Monday, June 25, 2012

Wolf Hall by Hilary Mantel

Ebook 2352KB
Genre  Historical Fiction
Publisher  Fourth Estate 2009
Source Amazon Kindle
First Sentence 'So now get up.' Felled, dazed, silent, he has fallen; knocked full length on the cobbles of the yard.
Review Quote   ‘Mantel’s ability to pick out vivid scenes from sources and give them life within her fiction is quite exceptional…Vividly alive.’ London Review of Books 
Awards
Winner of the 2009 Man Booker Prize For Fiction

My Opinion  I enjoyed this popular period of history seen from a different viewpoint.


I have only just discovered that Wolf Hall is the first part of a trilogy, but then once again I am late getting to read a novel, that really deserved my attention before now. It really is a case of so many books and so little time, I just have too many interests to keep on top of all the reading I would love to do. Anyway I finally got round to reading Wolf Hall on the recommendation of my daughter and the exciting fact that the publishers have sent me a copy of the second part Bring Up the Bodies. Keen to read it soon I obviously needed to get to read Wolf Hall first.


Historical novels are a genre I have always enjoyed but a few years ago I seemed to go off them and tended to steer myself away from the genre. Then thanks to this blog I found myself receiving invitations to review historical novels and reluctantly at first I decided to give the genre a chance again, because I pride myself in having eclectic tastes! It was the right decision as now I am enjoying a whole new generation of great historical novel writers, as you will have noticed if you are a regular reader of my reviews.

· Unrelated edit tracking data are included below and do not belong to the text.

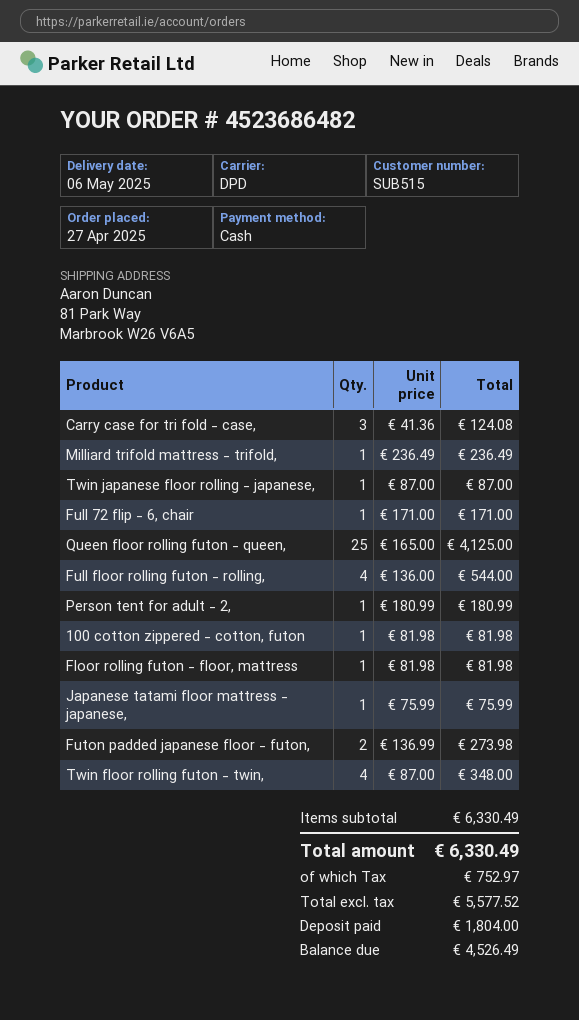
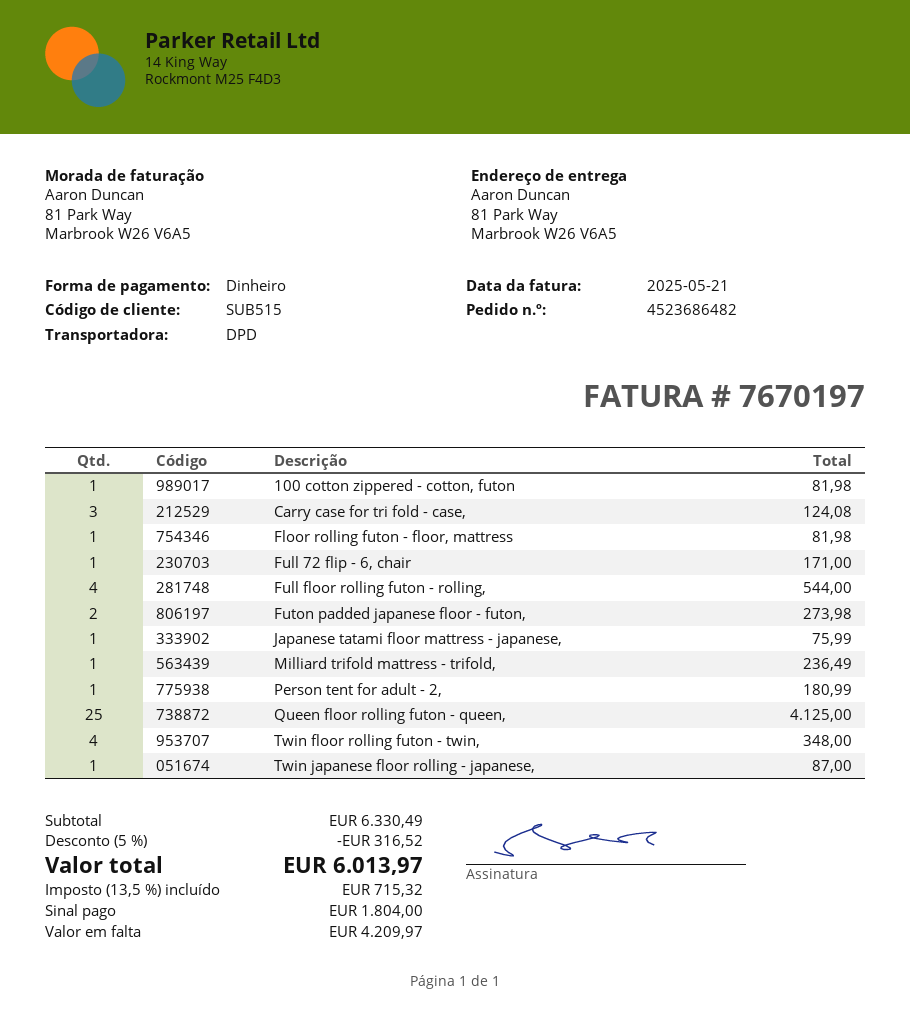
discount: none -> 5% = 316.52
tax: 752.97 -> 715.32
total: 6330.49 -> 6013.97
balance: 4526.49 -> 4209.97

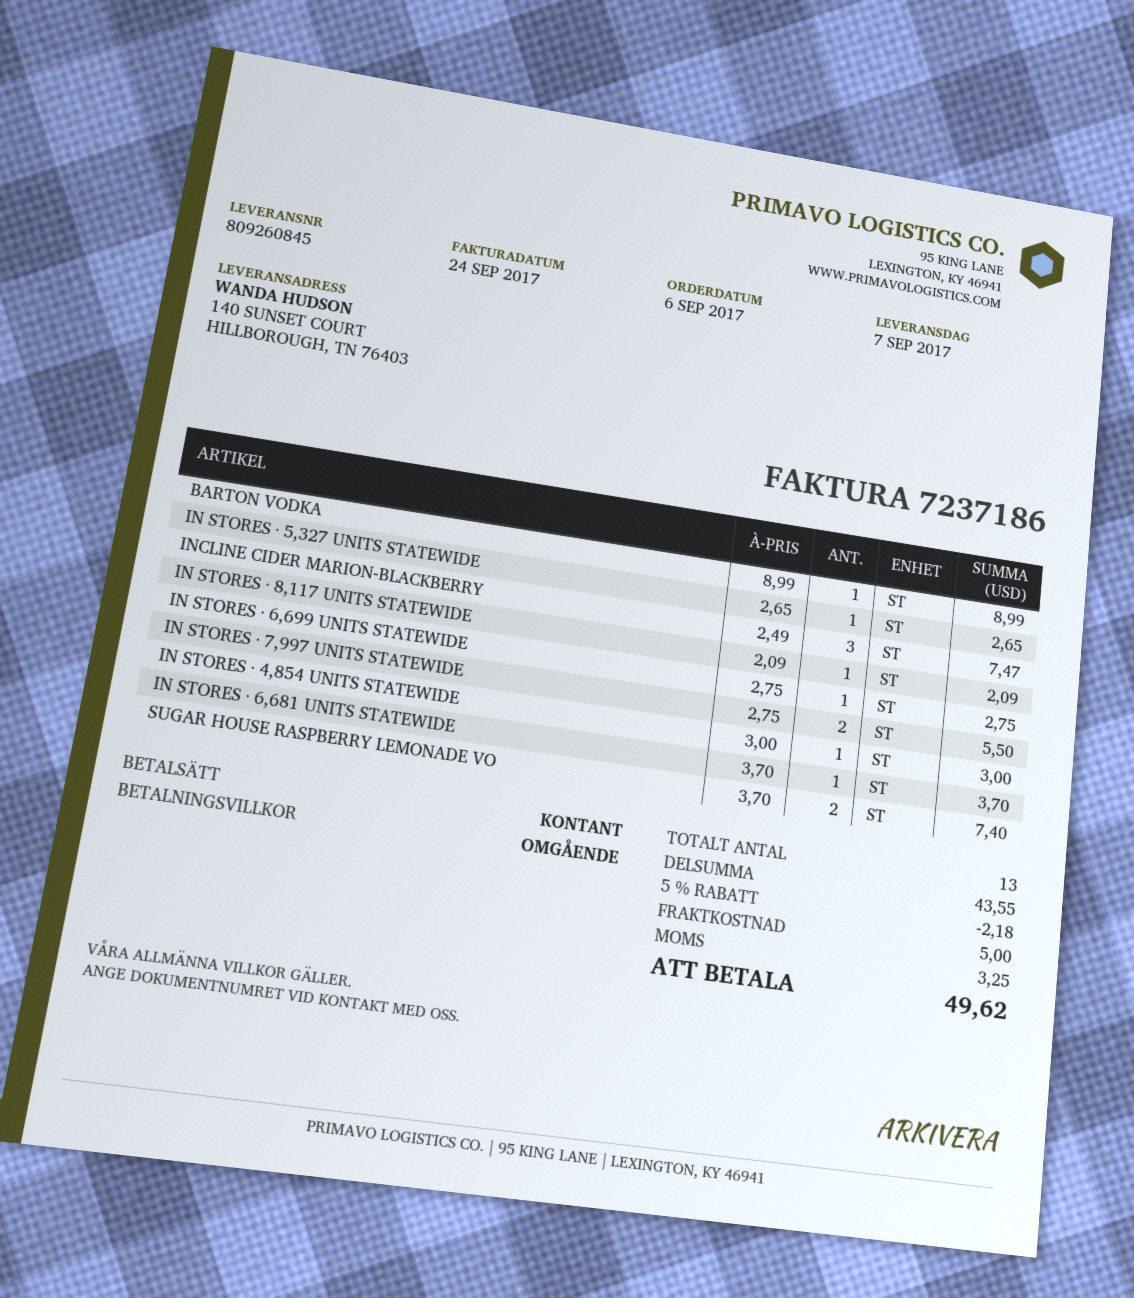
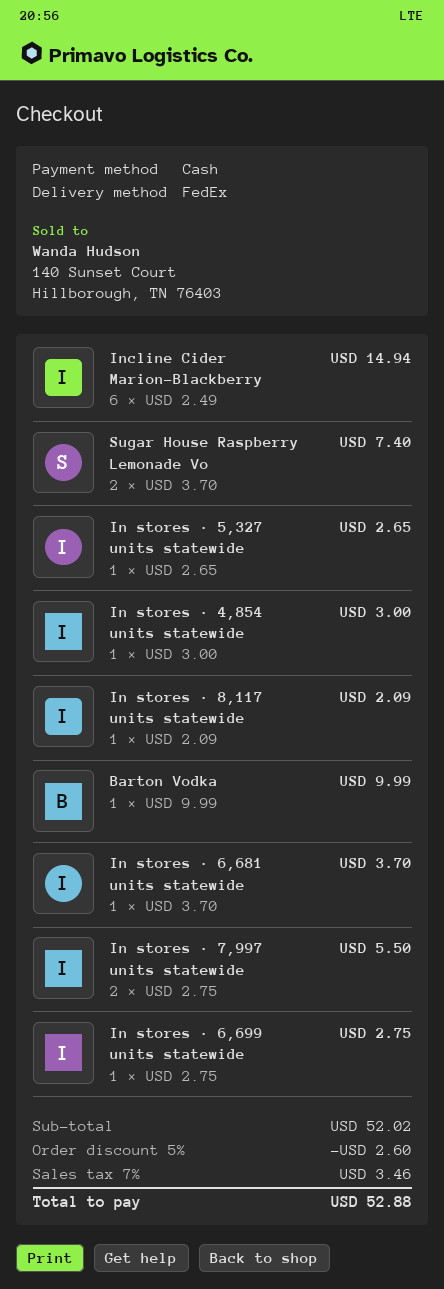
BARTON VODKA: 1 x 8.99 = 8.99 -> 1 x 9.99 = 9.99
INCLINE CIDER MARION-BLACKBERRY: 3 x 2.49 = 7.47 -> 6 x 2.49 = 14.94
subtotal: 43.55 -> 52.02
discount: 5% = 2.18 -> 5% = 2.60
shipping: 5.00 -> none
tax: 3.25 -> 3.46
total: 49.62 -> 52.88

A period in history that has been written about many times before by the popular historical fiction novelists, but to my knowledge not from the viewpoint of Thomas Cromwell before now. Somehow Hilary Mantel turns a character I had always seen as a villian into a protagonist of this epic novel that I actually cared about, certainly as a family man! His household is seen as a happy place in complete contrast to the court of Henry Tudor. I did find the story confusing at first as it took me awhile to get the other characters with the name Thomas and the constant reference to he straight in my mind. Once I got into the rhythm of Hilary Mantels brilliantly told tale I found it engrossing. Her richly descriptive style brings every aspect of the period to life with intrigue and wit. 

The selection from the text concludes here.